The narrator and a certain Oehler go for a walk. Meanwhile, Oehler speaks continuously and the narrator reports this by quoting him partly directly and partly indirectly. The subject of Oehler's monologizing is the recent madness of their mutual friend Karrer, who is now in a psychiatric institution.

The search for the causes for this is an occasion for Oehler to argue about the nature of thinking and understanding as well as existence itself. Oehler's statements are mixed up with earlier statements by Karrer, which Oehler reports, and also with the reporting of his own earlier statements that he had made in conversation with Karrer's doctor, Scherrer.

Reflecting on the facts and conditions of the world would expose the catastrophic intolerance of existence: “ So every day becomes hell for us, whether we like it or not, and what we think becomes when we reconsider it, when we have the necessary mental coldness to do it and have sharpness of mind, in any case always towards something mean and base and superfluous, which depresses us in the most shocking way for life. "It is an art " to endure the unbearable and, what is horrible, not to feel horrible as such. "

Oehler sees the suicide of a close friend of Karrers, the gifted chemist Hollensteiner, as another cause. He was not sufficiently supported by the Austrian state, but did not want to emigrate because of his love for Austria, which is why he ultimately committed suicide ("If we offset the beauty of this country with the meanness of this state, says Oehler, we come to suicide") .

Oehler tells the narrator about the triggering event for Karrer's nervous breakdown: the visit to Rustenschacher's shop, which Karrer and Oehler entered after a walk. Karrer, already in a state of excitement, had the shopkeeper Rustenschacher's nephew hold countless pairs of trousers in front of the light, but found one or more "sparse spots" on each item . That is why he questioned the material quality of these pants, which were made of "first-class English fabrics" , but, according to Karrer's assumption, more likely to be made from "Czechoslovak rejects" . Even after this claim was denied and the high quality was assured even by Rustenschacher himself, Karrer did not allow himself to be changed and became more and more excited about this fact. He repeated his assertion over and over again until he finally apparently mentally collapsed and only stammered "these sparse places, these sparse places, these sparse places" in an endless loop.

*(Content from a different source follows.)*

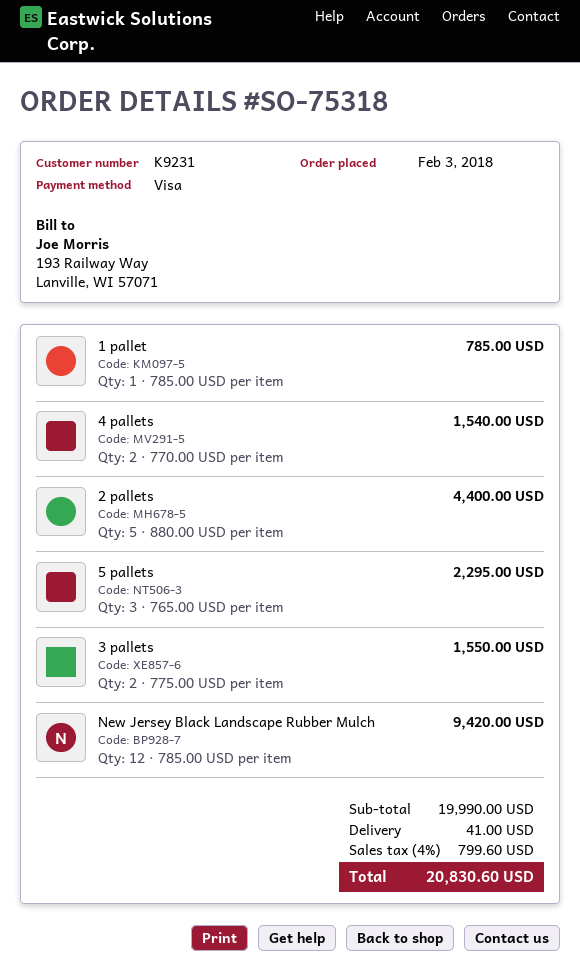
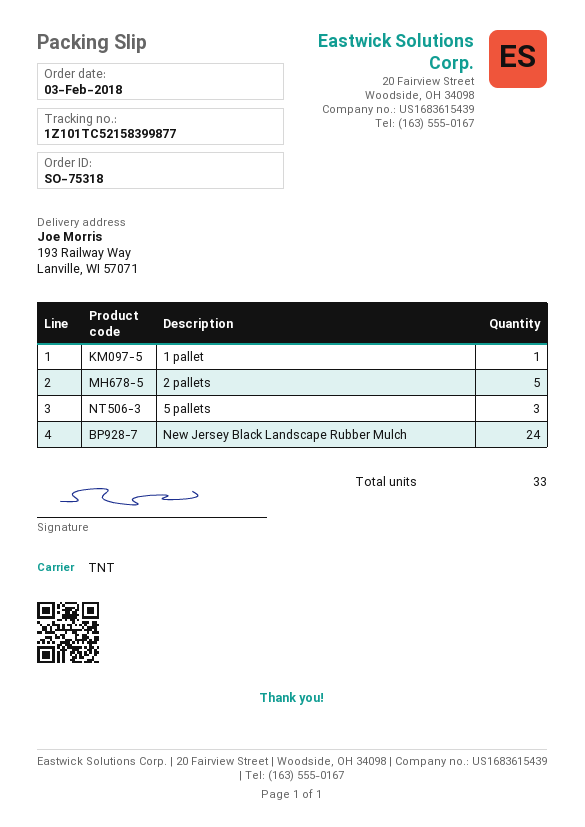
4 pallets: 2 -> none
3 pallets: 2 -> none
New Jersey Black Landscape Rubber Mulch: 12 -> 24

As the final cause, Oehler thematizes the connection between walking and thinking, which he describes as an actually unfavorable one, since he would have driven Karrer and Oehler into a state of mental exhaustion during their weekly walks: "That this practice of walking and thinking makes the most tremendous nerve tension We had thought that we could not continue for a long time without damage, and in fact we were not able to continue the practice, says Oehler, Karrer had to draw the conclusions from this " .

Main motives

The motif of mental illness, here as a consequence of reflecting on the world and thinking, is the dominant one and can already be found in Frost , Thomas Bernhard's first novel.

The authenticity of thinking achieved through the seemingly literal quotation of the expressing people, which seems to be poured into language, paired with the meta-reflection and its consequences is a decisive motive in Gehen .

The motive of hating Austria is most clearly evident in his criticism of the Austrian state, which drove the figure of Hollensteiner to suicide by disregarding his achievements.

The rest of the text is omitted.